Lastly, more than 40% of the population smokes and alcohol-related deaths are a considerably higher problem still than in the US, where it’s bad enough. Given the fact that it was a hearty 1 degree Fahrenheit during large portions of my trip, I can understand why they drink: to forget that they have turned into a human Otter Pop. Now I know why they come in blue. A funny side note: when I and my fellow American travelers told our Russian hosts that after the conference we were going to do two days of sight-seeing on foot (with a guide), they looked at us like insane asylum escapees. Even our guide said we were “brave,” which I assume was his mistranslation of whatever the Russian word is for bat-shit crazy. When the temperature drops below your shoe size, one might be advised to stay indoors.

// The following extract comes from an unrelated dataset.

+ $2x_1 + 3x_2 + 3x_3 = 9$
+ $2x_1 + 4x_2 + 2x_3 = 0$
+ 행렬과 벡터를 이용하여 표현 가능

Back to the topic at hand, there are some profound similarities between the US and Russian healthcare systems despite their different core funding streams, structures and cultural histories. For instance, there is a lack of adequate primary care and an over-representation of specialists. There is a growing trend to empower pharmacists and consumers are more and more people are using the pharmacy as a clinic for diagnostics and treatment. Concierge medicine is a growing field as people figure, “hey, I’m paying for it anyway so I may as well get good service.” The medical system has focused more on throughput than outcome, and attitudes towards this are changing. 80% of medical costs are derived from an aging population rife with chronic disease due to poor eating habits, little exercise and a weak preventive health culture. Diabetes, heart disease, respiratory disease–the usual suspects in our system–are the same villains in theirs. Attempts to address chronic illnesses create accountable healthcare consumers and foster state-sponsored wellness initiatives are growing at a massive rate.

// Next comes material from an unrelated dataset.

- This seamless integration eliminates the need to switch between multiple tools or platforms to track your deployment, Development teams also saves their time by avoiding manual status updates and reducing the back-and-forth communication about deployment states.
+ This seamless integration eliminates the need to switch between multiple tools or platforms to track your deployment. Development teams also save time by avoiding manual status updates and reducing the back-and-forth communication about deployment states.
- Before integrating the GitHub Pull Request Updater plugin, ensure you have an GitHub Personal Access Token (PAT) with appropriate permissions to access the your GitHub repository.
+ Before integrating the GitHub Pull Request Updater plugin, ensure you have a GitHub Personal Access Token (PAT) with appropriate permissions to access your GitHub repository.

In Russia there is a raging debate about growing healthcare costs and what data is needed to induce hospitals and others to pay for new treatments. The advent of inexpensive new technologies, like cheap sensors and smart phones and analytics, is driving the system to seek new ways of fostering patient monitoring, home diagnosis and treatment and better access to the right services at the right time. There are laws that stand in the way of the some the potentially best innovations, particularly laws about practicing “cyber-medicine (aka on-line treatment by a physician) and liability laws. Most common question raised when new products to address these demands were discussed? “Who is going to pay?” Sound familiar? It did to me.
During my visit to Moscow there were two separate but related events, as I mentioned. One was a mobile health business plan competition and the other a healthcare conference on digital health issues of interest to Russia and the US. I am going to cover the first event in more detail in my next post and focus on the conference here.

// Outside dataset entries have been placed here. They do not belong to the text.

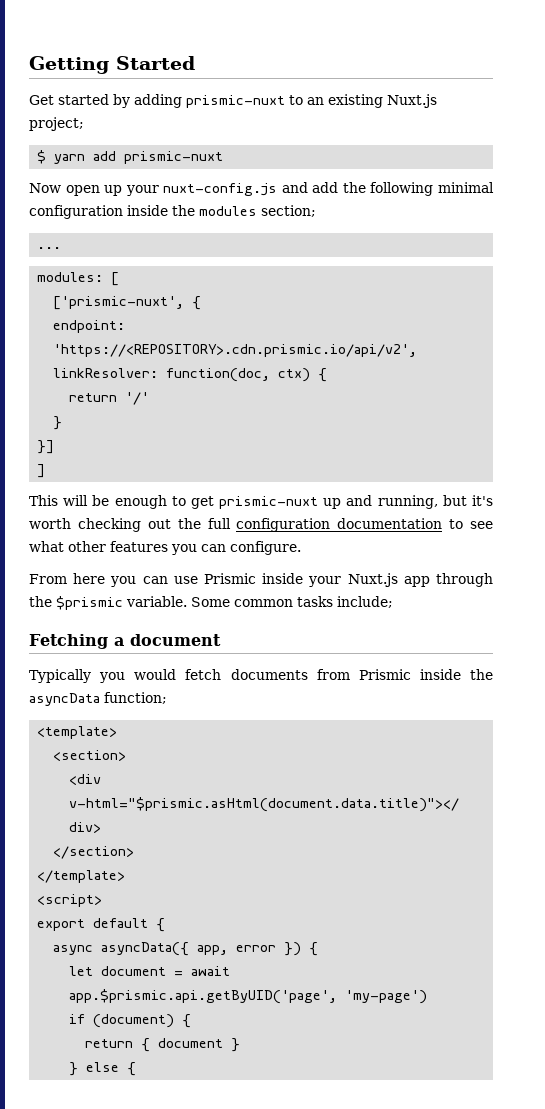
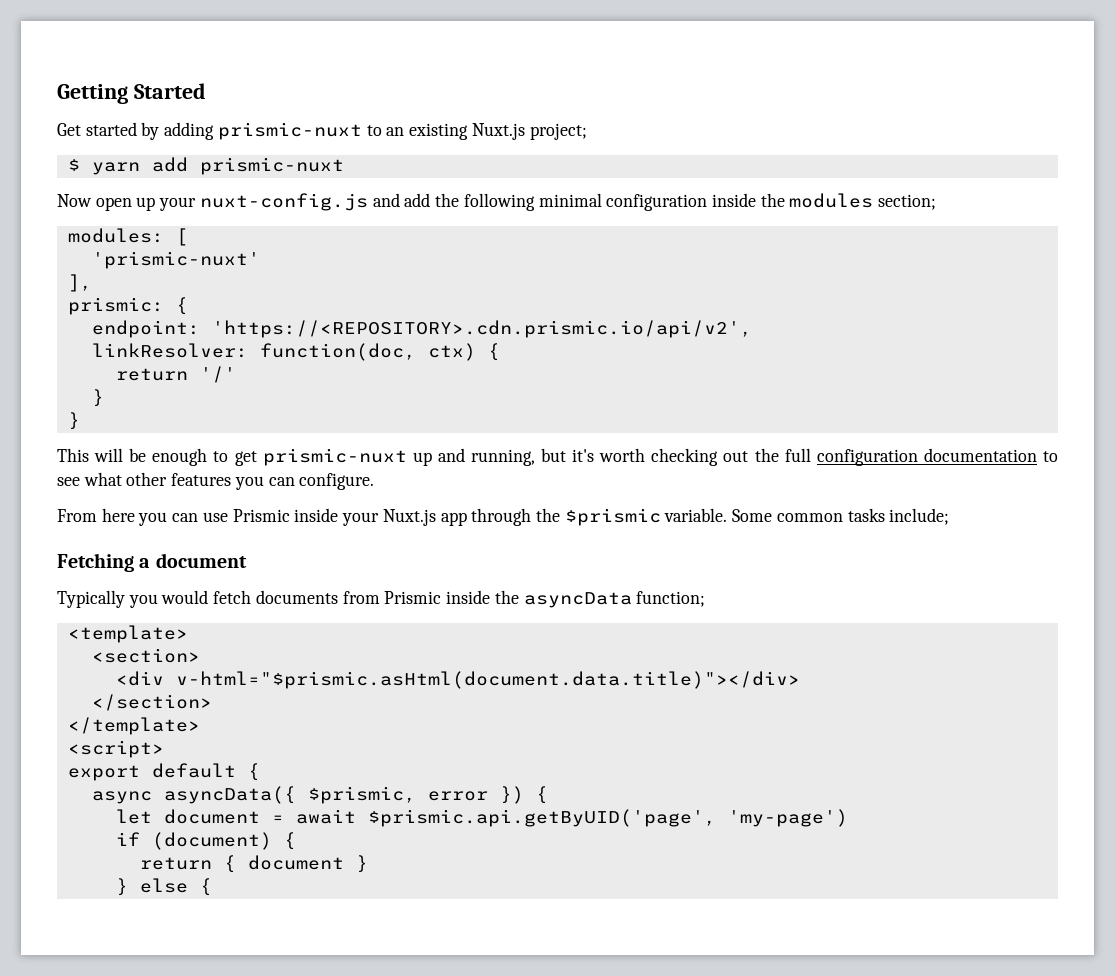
- ...
- ['prismic-nuxt', {
+ 'prismic-nuxt'
+ ],
+ prismic: {
  return '/'
  }
- }]
- ]
+ }
- async asyncData({ app, error }) {
+ async asyncData({ $prismic, error }) {
- let document = await app.$prismic.api.getByUID('page', 'my-page')
+ let document = await $prismic.api.getByUID('page', 'my-page')

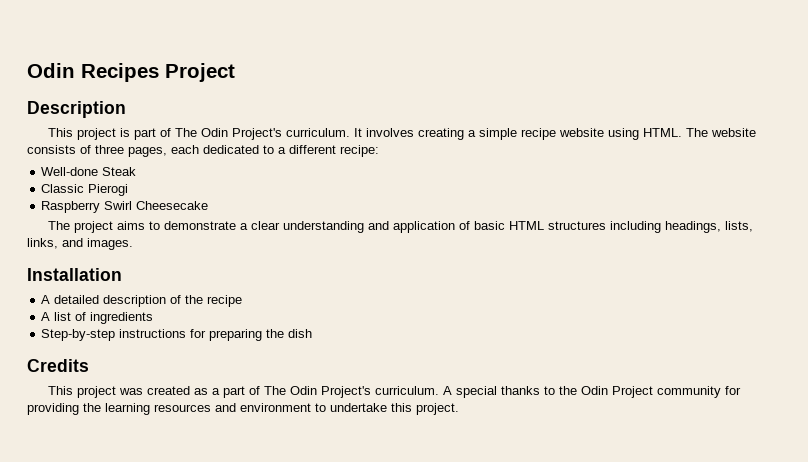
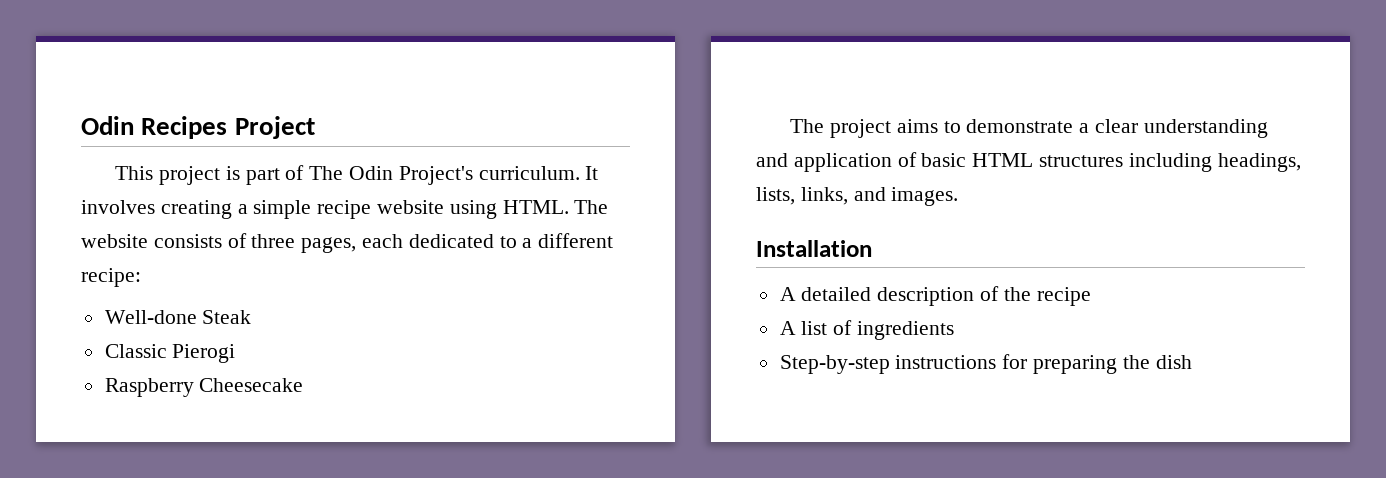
- Description
- Raspberry Swirl Cheesecake
+ Raspberry Cheesecake
- Credits
- This project was created as a part of The Odin Project's curriculum. A special thanks to the Odin Project community for providing the learning resources and environment to undertake this project.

The Skolkovo Foundation and the government convened the conference, entitled 2012 Health Technology: Opportunities in Transformation to bring Western perspectives and information to Russia while also showing the US representatives what opportunities the Russian market could offer to globally-focused businesses. At a time when the Russian government has made a concerted effort to reform, invest in and improve its healthcare system (sound familiar?), the conference focused on an exchange of innovation-related information in telemedicine, telemonitoring, mobile health self-diagnostics, and other topics in the part of the Venn diagram where IT meets medicine.